[Stored dataset items]
***
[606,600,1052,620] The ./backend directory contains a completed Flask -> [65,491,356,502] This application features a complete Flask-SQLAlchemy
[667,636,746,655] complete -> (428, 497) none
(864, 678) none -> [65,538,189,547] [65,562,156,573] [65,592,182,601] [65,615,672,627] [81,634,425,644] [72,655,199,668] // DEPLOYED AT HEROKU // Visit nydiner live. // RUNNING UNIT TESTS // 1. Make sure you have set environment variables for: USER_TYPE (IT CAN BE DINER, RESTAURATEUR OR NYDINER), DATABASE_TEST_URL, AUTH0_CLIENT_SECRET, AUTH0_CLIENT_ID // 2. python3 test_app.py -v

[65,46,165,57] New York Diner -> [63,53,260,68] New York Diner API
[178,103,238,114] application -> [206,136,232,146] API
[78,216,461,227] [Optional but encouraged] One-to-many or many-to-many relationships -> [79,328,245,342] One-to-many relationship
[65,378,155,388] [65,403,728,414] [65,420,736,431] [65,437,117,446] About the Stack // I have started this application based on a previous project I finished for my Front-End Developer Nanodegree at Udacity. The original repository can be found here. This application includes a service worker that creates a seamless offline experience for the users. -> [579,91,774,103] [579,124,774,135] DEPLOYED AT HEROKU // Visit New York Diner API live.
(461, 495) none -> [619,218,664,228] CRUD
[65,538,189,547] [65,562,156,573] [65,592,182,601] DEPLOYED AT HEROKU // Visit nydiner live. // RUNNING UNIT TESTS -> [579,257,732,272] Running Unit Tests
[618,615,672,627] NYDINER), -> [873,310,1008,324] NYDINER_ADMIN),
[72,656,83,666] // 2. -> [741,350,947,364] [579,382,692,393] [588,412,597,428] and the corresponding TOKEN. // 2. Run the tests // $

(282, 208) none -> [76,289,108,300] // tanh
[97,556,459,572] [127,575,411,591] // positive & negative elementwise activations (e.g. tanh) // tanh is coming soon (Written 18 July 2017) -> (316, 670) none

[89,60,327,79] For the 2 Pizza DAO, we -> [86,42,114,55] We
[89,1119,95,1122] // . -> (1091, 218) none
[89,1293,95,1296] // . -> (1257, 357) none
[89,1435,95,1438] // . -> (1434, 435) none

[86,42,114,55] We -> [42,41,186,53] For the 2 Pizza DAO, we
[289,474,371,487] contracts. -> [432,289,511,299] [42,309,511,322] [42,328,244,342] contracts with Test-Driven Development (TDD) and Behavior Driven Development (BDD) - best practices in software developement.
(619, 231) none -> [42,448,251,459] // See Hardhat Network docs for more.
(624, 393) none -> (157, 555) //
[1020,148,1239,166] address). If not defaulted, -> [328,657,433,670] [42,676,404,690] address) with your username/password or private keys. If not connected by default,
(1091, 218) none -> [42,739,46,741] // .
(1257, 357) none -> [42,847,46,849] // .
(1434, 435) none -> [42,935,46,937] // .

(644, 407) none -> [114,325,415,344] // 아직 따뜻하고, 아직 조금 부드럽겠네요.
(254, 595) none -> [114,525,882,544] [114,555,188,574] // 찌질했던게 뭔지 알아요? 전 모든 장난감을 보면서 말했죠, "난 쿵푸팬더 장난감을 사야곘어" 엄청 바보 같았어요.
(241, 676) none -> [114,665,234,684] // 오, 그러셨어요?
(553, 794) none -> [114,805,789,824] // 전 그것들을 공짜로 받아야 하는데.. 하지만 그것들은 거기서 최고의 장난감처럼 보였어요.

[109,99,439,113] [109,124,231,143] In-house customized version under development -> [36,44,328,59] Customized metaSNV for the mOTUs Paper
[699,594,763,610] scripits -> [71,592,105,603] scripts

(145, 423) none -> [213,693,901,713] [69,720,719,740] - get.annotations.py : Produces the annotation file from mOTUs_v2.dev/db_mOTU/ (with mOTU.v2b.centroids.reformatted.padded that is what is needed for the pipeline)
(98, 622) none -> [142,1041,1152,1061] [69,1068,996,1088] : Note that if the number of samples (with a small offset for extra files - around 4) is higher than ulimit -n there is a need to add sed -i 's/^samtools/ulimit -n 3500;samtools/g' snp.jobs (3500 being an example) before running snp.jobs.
***
■ **Problem to solve**: From the line that has "(461, 495) none -> [619,218,664,228] CRUD" through the line that has "(1434, 435) none -> [42,935,46,937] // .", copy every line exactly as it appears above, and leave out all others.

■ **Answer space**:
(461, 495) none -> [619,218,664,228] CRUD
[65,538,189,547] [65,562,156,573] [65,592,182,601] DEPLOYED AT HEROKU // Visit nydiner live. // RUNNING UNIT TESTS -> [579,257,732,272] Running Unit Tests
[618,615,672,627] NYDINER), -> [873,310,1008,324] NYDINER_ADMIN),
[72,656,83,666] // 2. -> [741,350,947,364] [579,382,692,393] [588,412,597,428] and the corresponding TOKEN. // 2. Run the tests // $

(282, 208) none -> [76,289,108,300] // tanh
[97,556,459,572] [127,575,411,591] // positive & negative elementwise activations (e.g. tanh) // tanh is coming soon (Written 18 July 2017) -> (316, 670) none

[89,60,327,79] For the 2 Pizza DAO, we -> [86,42,114,55] We
[89,1119,95,1122] // . -> (1091, 218) none
[89,1293,95,1296] // . -> (1257, 357) none
[89,1435,95,1438] // . -> (1434, 435) none

[86,42,114,55] We -> [42,41,186,53] For the 2 Pizza DAO, we
[289,474,371,487] contracts. -> [432,289,511,299] [42,309,511,322] [42,328,244,342] contracts with Test-Driven Development (TDD) and Behavior Driven Development (BDD) - best practices in software developement.
(619, 231) none -> [42,448,251,459] // See Hardhat Network docs for more.
(624, 393) none -> (157, 555) //
[1020,148,1239,166] address). If not defaulted, -> [328,657,433,670] [42,676,404,690] address) with your username/password or private keys. If not connected by default,
(1091, 218) none -> [42,739,46,741] // .
(1257, 357) none -> [42,847,46,849] // .
(1434, 435) none -> [42,935,46,937] // .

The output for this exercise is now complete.